Cecilia Manguerra Brainard (born 1947) is an author and editor of 22 books. She co-founded PAWWA (Philippine American Women Writers and Artists) and also founded PALH (Philippine American Literary House). Brainard's works include the World War II novel, When the Rainbow Goddess Wept; The Newspaper Widow; Magdalena; and Selected Short Stories by Cecilia Manguerra Brainard, which won the 40th Philippine National Book Award and Cirilo Bautista Prize. These books have been translated into several languages. She edited several anthologies, including How I Became a Writer: Essays by Filipino and Filipino American Writers, Fiction by Filipinos in America, Contemporary Fiction by Filipinos in America, and three volumes of Growing Up Filipino, young adult books used by educators.

==Biography==
Cecilia Manguerra Brainard (born 1947) grew up in Cebu City, Philippines, the youngest of four children to Concepcion Cuenco Manguerra and Mariano F. Manguerra. The death of her father when she was nine prompted her to begin writing, first in journals, then essays and fiction. She attended St. Theresa's College and Maryknoll College in the Philippines and completed graduate work at UCLA.

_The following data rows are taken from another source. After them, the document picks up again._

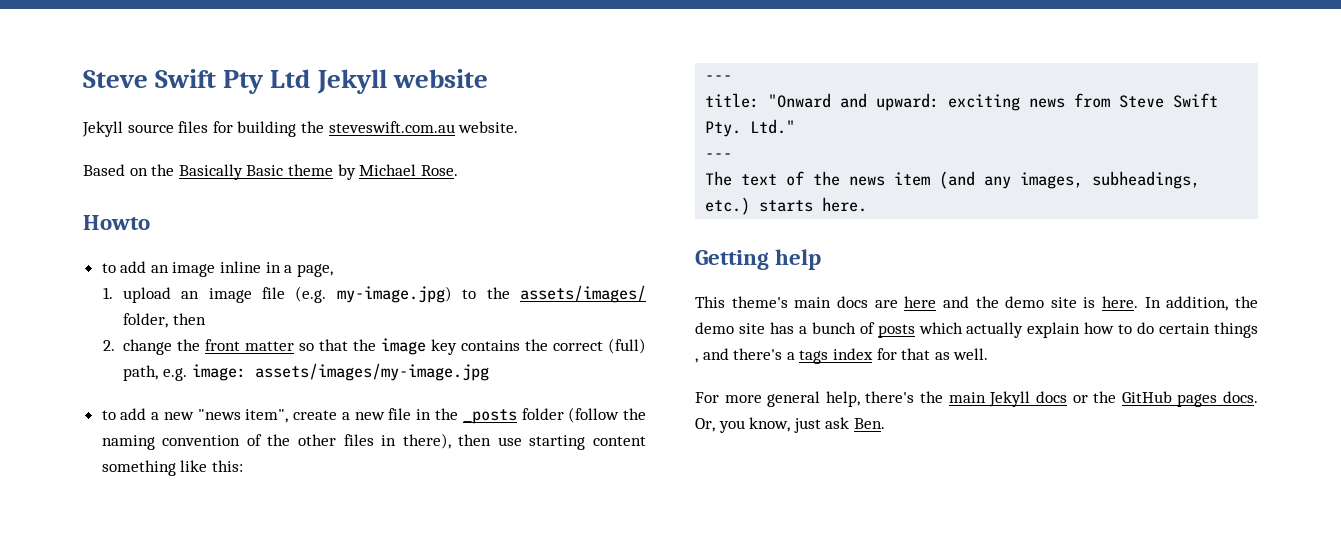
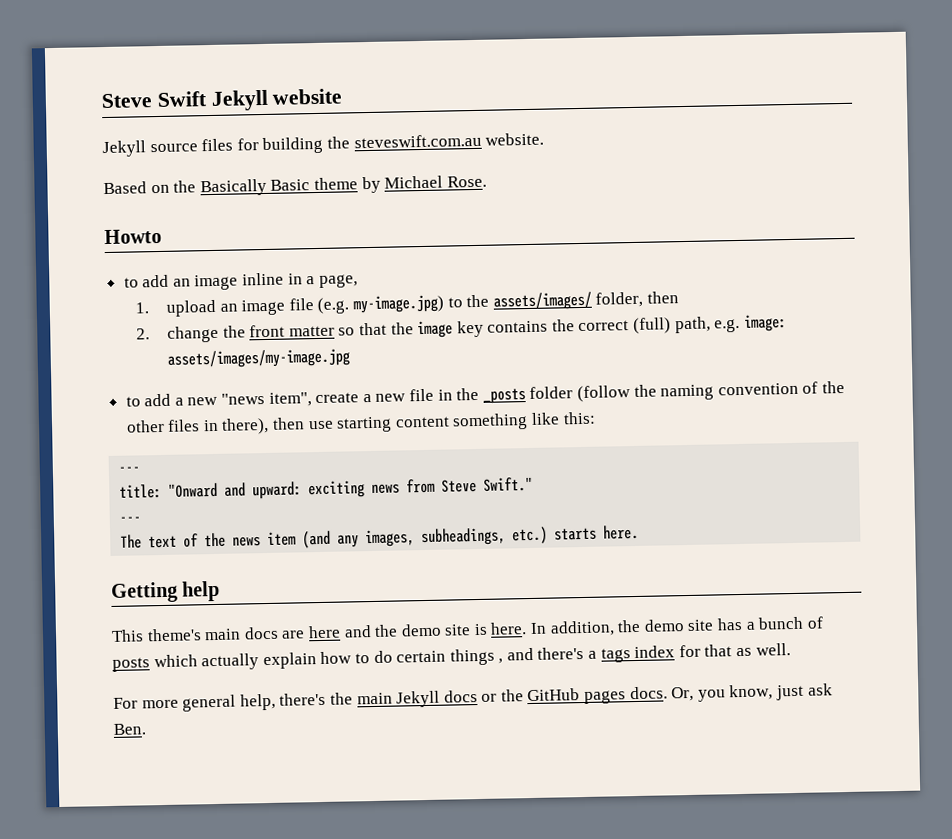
- Steve Swift Pty Ltd Jekyll website
+ Steve Swift Jekyll website
- title: "Onward and upward: exciting news from Steve Swift Pty. Ltd."
+ title: "Onward and upward: exciting news from Steve Swift."

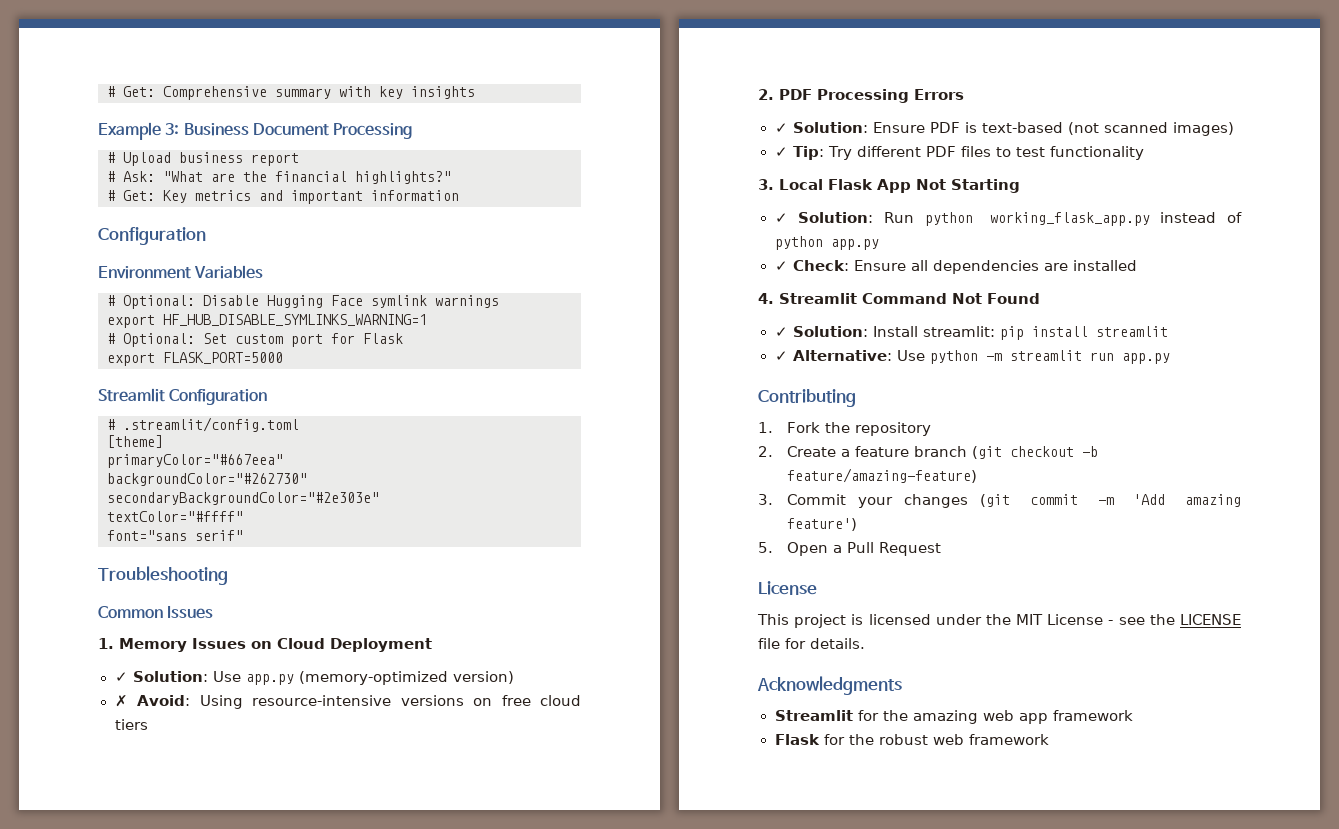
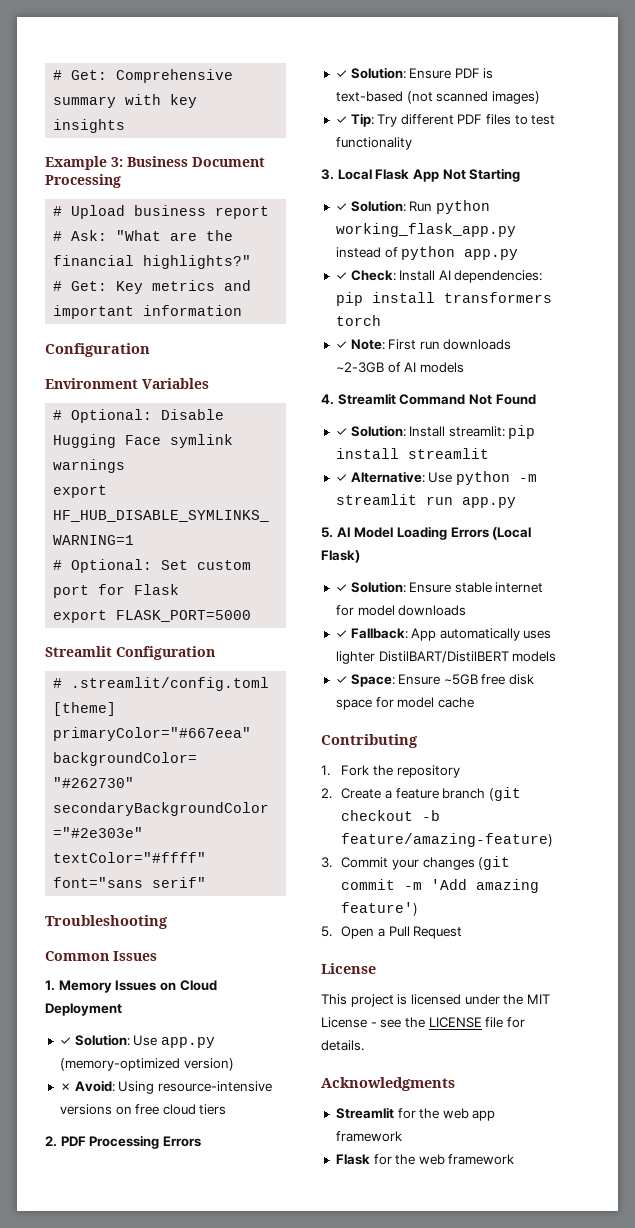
- ✓ Check: Ensure all dependencies are installed
+ ✓ Check: Install AI dependencies: pip install transformers torch
+ ✓ Note: First run downloads ~2-3GB of AI models
+ 5. AI Model Loading Errors (Local Flask)
+ ✓ Solution: Ensure stable internet for model downloads
+ ✓ Fallback: App automatically uses lighter DistilBART/DistilBERT models
+ ✓ Space: Ensure ~5GB free disk space for model cache
- Streamlit for the amazing web app framework
+ Streamlit for the web app framework
- Flask for the robust web framework
+ Flask for the web framework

Brainard has received awards from the California State Senate(21st District), several USIS Grants, a California Arts Council Fellowship, an Outstanding Individual Award from the City of Cebu (Philippines), a Brody Arts Fund Award, a City of Los Angeles Cultural grant, and a Carlos Bulosan Book Club Award, among other. The books she has written and edited have also received awards, including the Philippine National Book Award, the Gintong Aklat Award, and the International Gourmand Award.

Brainard's second novel, Magdalena, inspired playwright Jocelyn Deona de Leon to write a stage play, Gabriela's Monologue, which was produced in 2011 by Bindlestiff Studio in San Francisco as part of Stories XII!, an annual production showcasing original works for the stage by Pilipino and Filipino American Artists.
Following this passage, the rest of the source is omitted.